Modification records:
________

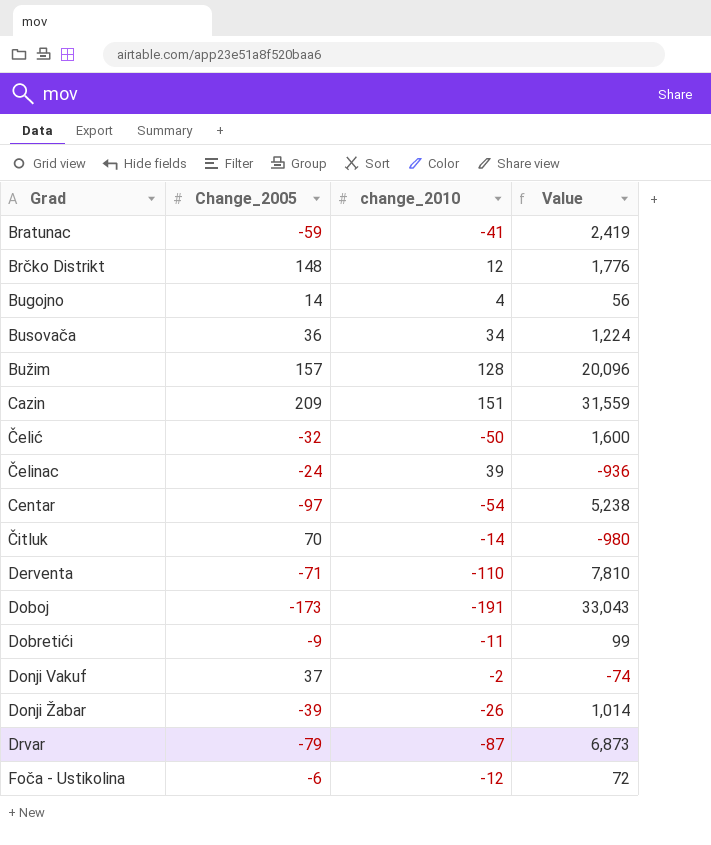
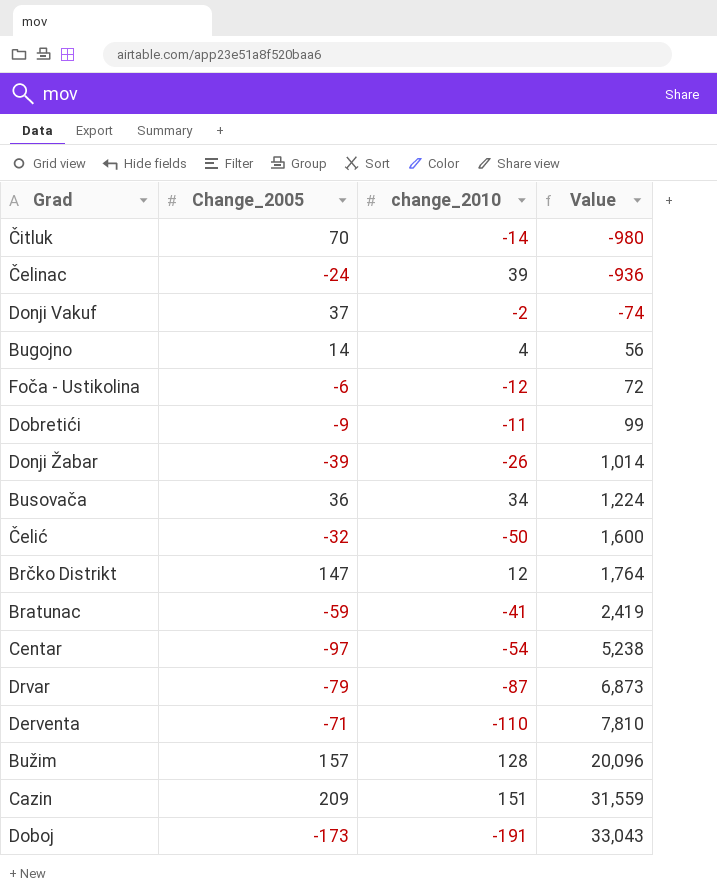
row order: Grad ascending -> Value ascending
Brčko Distrikt | Change_2005: 148 -> 147
Brčko Distrikt | Value: 1,776 -> 1,764

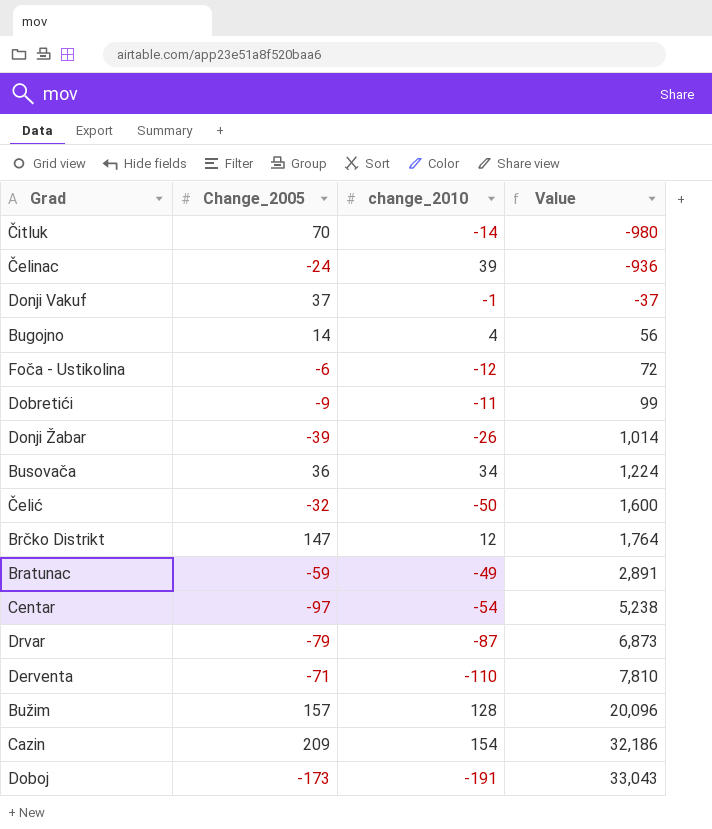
Donji Vakuf | change_2010: -2 -> -1
Donji Vakuf | Value: -74 -> -37
Bratunac | change_2010: -41 -> -49
Bratunac | Value: 2,419 -> 2,891
Cazin | change_2010: 151 -> 154
Cazin | Value: 31,559 -> 32,186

________

## Action item
The lines to write out run from the one with "Donji Vakuf | Value: -74 -> -37" through the end of the records. Give them exactly, and only them.

## Response to the task
Donji Vakuf | Value: -74 -> -37
Bratunac | change_2010: -41 -> -49
Bratunac | Value: 2,419 -> 2,891
Cazin | change_2010: 151 -> 154
Cazin | Value: 31,559 -> 32,186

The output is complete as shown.